◆ **Aim of the task**:
In the records below, find the line containing "font-size:11.5px;font-weight:bold;color:#2b2b2b;"; give it again exactly, along with every line that follows, and nothing else.

◆ **Source data**:
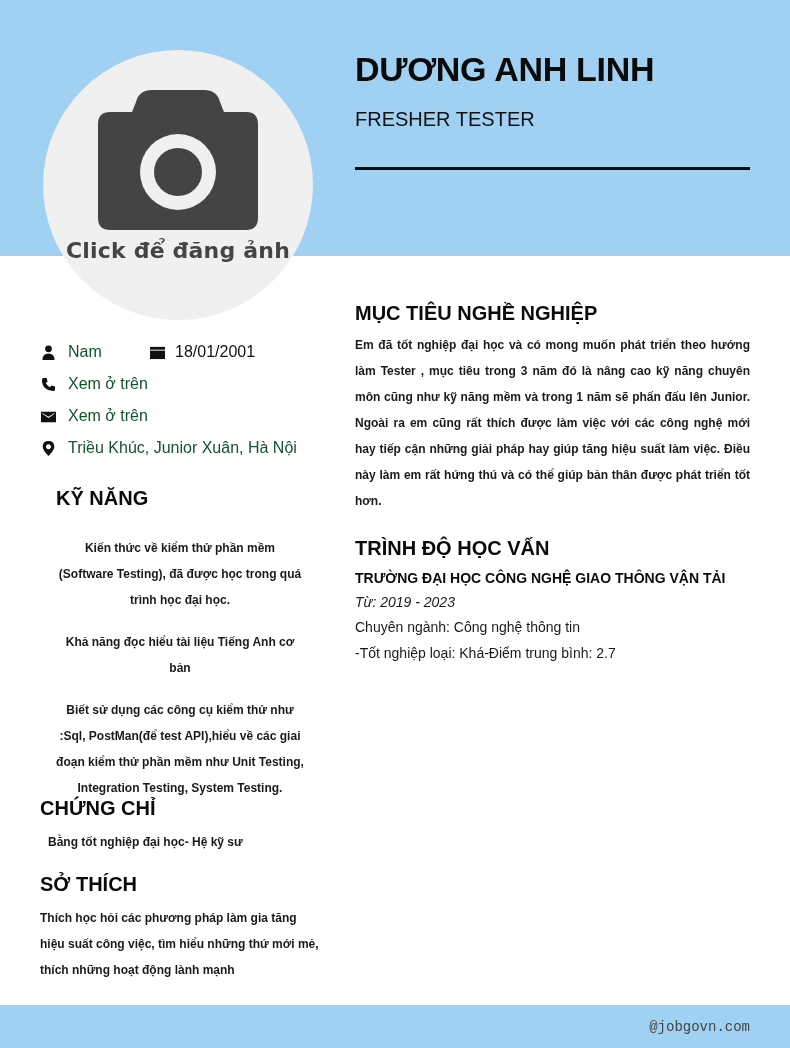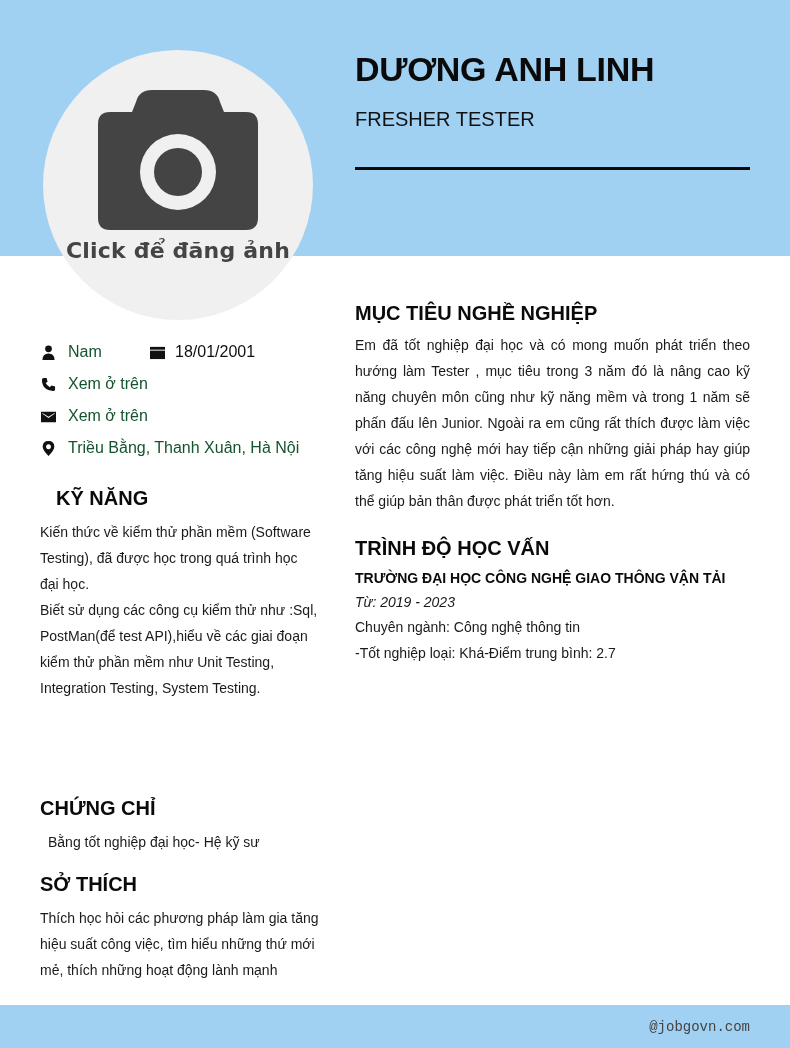--- a/index.html
+++ b/index.html
@@ -19,22 +19,22 @@
   .header-rule { position: absolute; left: 355px; top: 167px; width: 395px; height: 3px; background: #0a0a0a; }
 
   .info { position: absolute; left: 40px; font-size: 16px; color: #14532d; display: flex; align-items: center; }
   .info .ico { width: 16px; height: 16px; display: inline-flex; align-items: center; justify-content: center; margin-right: 12px; }
   .info svg { width: 15px; height: 15px; fill: #111; }
   .info-birth { position: absolute; left: 150px; top: 343px; font-size: 16px; display: flex; align-items: center; }
   .info-birth .ico { width: 16px; height: 16px; margin-right: 9px; display: inline-flex; align-items: center; }
   .info-birth svg { width: 15px; height: 15px; fill: #111; }
 
   .sec-title { position: absolute; font-size: 20px; font-weight: bold; color: #0a0a0a; }
-  .body-text { position: absolute; font-size: 14px; line-height: 26px; color: #1a1a1a; }
-  .body-text p { margin: 0; }
+  .body-text { position: absolute; font-size: 12px; line-height: 26px; color: #1a1a1a; font-weight: bold; }
+  .body-text p { margin: 16px; text-align: center; }
   .justify { text-align: justify; }
 
   .edu-school { position: absolute; left: 355px; top: 570px; font-size: 14px; font-weight: bold; color: #0a0a0a; }
   .edu-years { position: absolute; left: 355px; top: 594px; font-size: 14px; font-style: italic; color: #1a1a1a; }
   .edu-major { position: absolute; left: 355px; top: 619px; font-size: 14px; color: #1a1a1a; }
   .edu-grade { position: absolute; left: 355px; top: 645px; font-size: 14px; color: #1a1a1a; }
 </style>
 </head>
 <body>
 
@@ -86,26 +86,27 @@
       </svg>
   </span>
   <span>Xem ở trên</span>
 </div>
 <div class="info" style="top:439px;">
   <span class="ico">
     <svg viewBox="0 0 16 18">
         <path d="M8 0 Q15 0 15 7 Q15 11 8 18 Q1 11 1 7 Q1 0 8 0 Z M8 4 A3 3 0 1 0 8.01 4 Z" fill-rule="evenodd"></path>
       </svg>
   </span>
-  <span>Triều Bằng, Thanh Xuân, Hà Nội</span>
+  <span>Triều Khúc, Junior Xuân, Hà Nội</span>
 </div>
 
 <div class="sec-title" style="left:56px; top:487px;">KỸ NĂNG</div>
 <div class="body-text" style="left:40px; top:519px; width:280px;">
   <p>Kiến thức về kiểm thử phần mềm (Software Testing), đã được học trong quá trình học đại học.</p>
+  <p>Khả năng đọc hiểu tài liệu Tiếng Anh cơ bản</p>
   <p>Biết sử dụng các công cụ kiểm thử như :Sql, PostMan(để test API),hiểu về các giai đoạn kiểm thử phần mềm như Unit Testing, Integration Testing, System Testing.</p>
 </div>
 
 <div class="sec-title" style="left:40px; top:797px;">CHỨNG CHỈ</div>
 <div class="body-text" style="left:48px; top:829px; width:280px;">Bằng tốt nghiệp đại học- Hệ kỹ sư</div>
 
 <div class="sec-title" style="left:40px; top:873px;">SỞ THÍCH</div>
 <div class="body-text" style="left:40px; top:905px; width:280px;">Thích học hỏi các phương pháp làm gia tăng hiệu suất công việc, tìm hiểu những thứ mới mẻ, thích những hoạt động lành mạnh</div>
 
 <div class="sec-title" style="left:355px; top:302px;">MỤC TIÊU NGHỀ NGHIỆP</div>

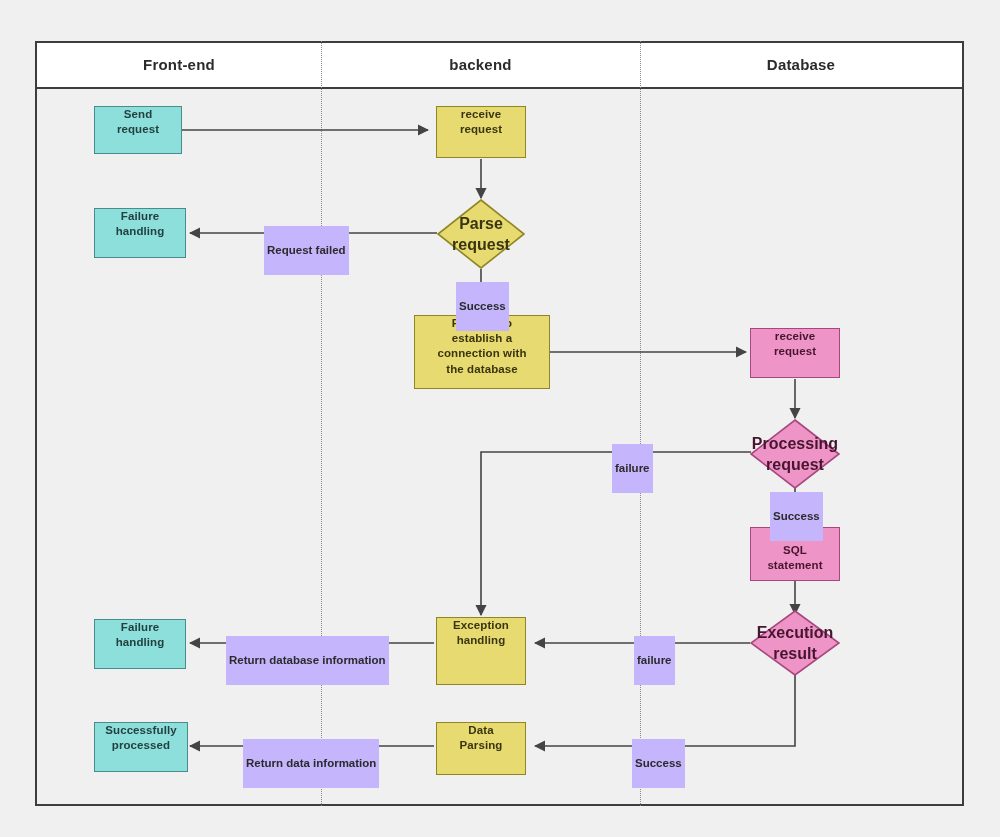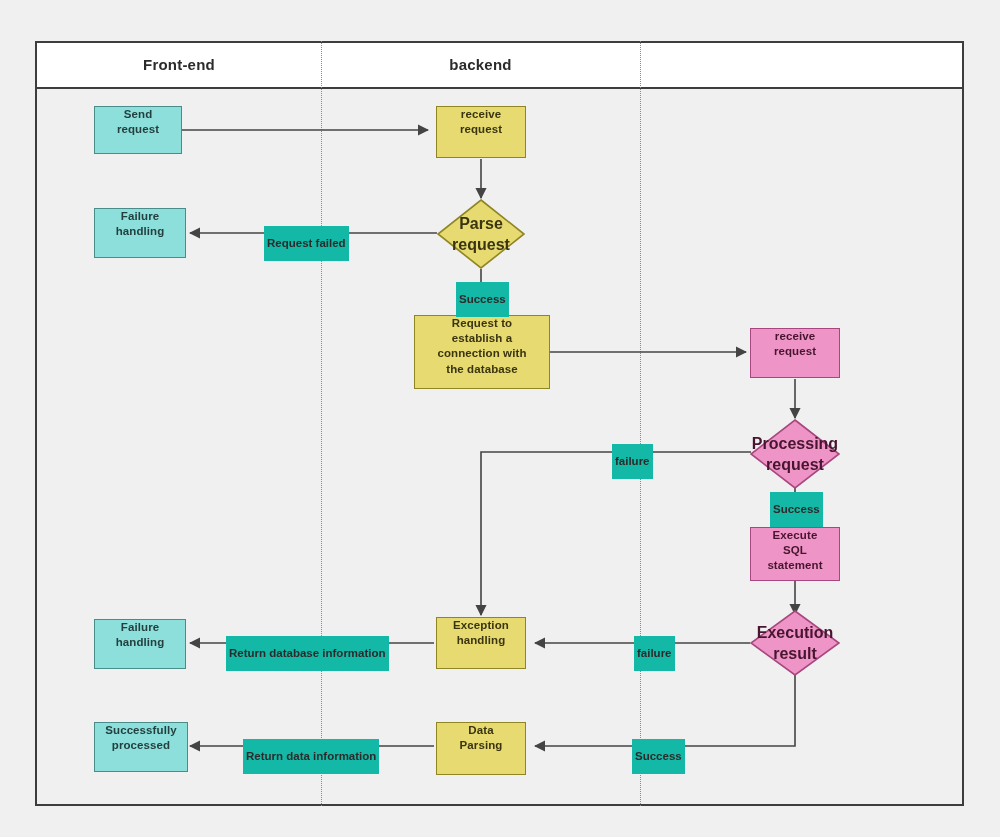--- a/index.html
+++ b/index.html
@@ -44,23 +44,23 @@
   .diamond-label{
     position:absolute;left:0;top:0;width:100%;height:100%;
     display:flex;align-items:center;justify-content:center;
     text-align:center;font-size:16px;font-weight:bold;line-height:1.32;
     pointer-events:none;
   }
   .diamond-label.yellow{color:#3a3510;}
   .diamond-label.pink{color:#47152f;}
   
   .edge-label{
-    position:absolute;background:#14b8a6;
+    position:absolute;background:#c4b5fd;
     font-size:11.5px;font-weight:bold;color:#2b2b2b;
-    padding:11px 3px;white-space:nowrap;line-height:1.15;
+    padding:18px 3px;white-space:nowrap;line-height:1.15;
   }
   .watermark{
     position:absolute;right:42px;bottom:38px;
     font-family:"Liberation Serif", serif;
     font-size:31px;color:#c3c3c3;letter-spacing:0.5px;font-weight:normal;
   }
   svg.edges{position:absolute;left:0;top:0;width:1000px;height:837px;pointer-events:none;}
 </style>
 </head>
 <body>
@@ -68,20 +68,21 @@
 <div id="canvas">
 
   <div class="frame"></div>
   <div class="header-band"></div>
 
   <div class="divider" style="left:321px;"></div>
   <div class="divider" style="left:640px;"></div>
 
   <div class="lane-title" style="left:37px;width:284px;">Front-end</div>
   <div class="lane-title" style="left:321px;width:319px;">backend</div>
+  <div class="lane-title" style="left:640px;width:322px;">Database</div>
 
   <svg class="edges" viewBox="0 0 1000 837">
     <defs>
       <marker id="arrow" viewBox="0 0 10 10" refX="9" refY="5" markerWidth="7" markerHeight="7" orient="auto-start-reverse">
         <path d="M 0 0 L 10 5 L 0 10 z" fill="#444444"></path>
       </marker>
     </defs>
     <g stroke="#444444" stroke-width="1.6" fill="none" marker-end="url(#arrow)">
 
       <path d="M 182 130 L 428 130"></path>
@@ -150,21 +151,21 @@
     <span>Execute<br>SQL<br>statement</span>
   </div>
 
   <div class="diamond-wrap" style="left:750px;top:610px;width:90px;height:66px;">
     <svg width="90" height="66" viewBox="0 0 90 66">
       <polygon points="45,1 89,33 45,65 1,33" fill="#ef94c6" stroke="#a8477f" stroke-width="1.6"></polygon>
     </svg>
     <div class="diamond-label pink">Execution<br>result</div>
   </div>
 
-  <div class="node rect yellow" style="left:436px;top:617px;width:90px;height:52px;">
+  <div class="node rect yellow" style="left:436px;top:617px;width:90px;height:68px;">
     <span>Exception<br>handling</span>
   </div>
 
   <div class="node rect teal" style="left:94px;top:619px;width:92px;height:50px;">
     <span>Failure<br>handling</span>
   </div>
 
   <div class="node rect yellow" style="left:436px;top:722px;width:90px;height:53px;">
     <span>Data<br>Parsing</span>
   </div>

◆ **Result below**:
     font-size:11.5px;font-weight:bold;color:#2b2b2b;
-    padding:11px 3px;white-space:nowrap;line-height:1.15;
+    padding:18px 3px;white-space:nowrap;line-height:1.15;
   }
   .watermark{
     position:absolute;right:42px;bottom:38px;
     font-family:"Liberation Serif", serif;
     font-size:31px;color:#c3c3c3;letter-spacing:0.5px;font-weight:normal;
   }
   svg.edges{position:absolute;left:0;top:0;width:1000px;height:837px;pointer-events:none;}
 </style>
 </head>
 <body>
@@ -68,20 +68,21 @@
 <div id="canvas">
 
   <div class="frame"></div>
   <div class="header-band"></div>
 
   <div class="divider" style="left:321px;"></div>
   <div class="divider" style="left:640px;"></div>
 
   <div class="lane-title" style="left:37px;width:284px;">Front-end</div>
   <div class="lane-title" style="left:321px;width:319px;">backend</div>
+  <div class="lane-title" style="left:640px;width:322px;">Database</div>
 
   <svg class="edges" viewBox="0 0 1000 837">
     <defs>
       <marker id="arrow" viewBox="0 0 10 10" refX="9" refY="5" markerWidth="7" markerHeight="7" orient="auto-start-reverse">
         <path d="M 0 0 L 10 5 L 0 10 z" fill="#444444"></path>
       </marker>
     </defs>
     <g stroke="#444444" stroke-width="1.6" fill="none" marker-end="url(#arrow)">
 
       <path d="M 182 130 L 428 130"></path>
@@ -150,21 +151,21 @@
     <span>Execute<br>SQL<br>statement</span>
   </div>
 
   <div class="diamond-wrap" style="left:750px;top:610px;width:90px;height:66px;">
     <svg width="90" height="66" viewBox="0 0 90 66">
       <polygon points="45,1 89,33 45,65 1,33" fill="#ef94c6" stroke="#a8477f" stroke-width="1.6"></polygon>
     </svg>
     <div class="diamond-label pink">Execution<br>result</div>
   </div>
 
-  <div class="node rect yellow" style="left:436px;top:617px;width:90px;height:52px;">
+  <div class="node rect yellow" style="left:436px;top:617px;width:90px;height:68px;">
     <span>Exception<br>handling</span>
   </div>
 
   <div class="node rect teal" style="left:94px;top:619px;width:92px;height:50px;">
     <span>Failure<br>handling</span>
   </div>
 
   <div class="node rect yellow" style="left:436px;top:722px;width:90px;height:53px;">
     <span>Data<br>Parsing</span>
   </div>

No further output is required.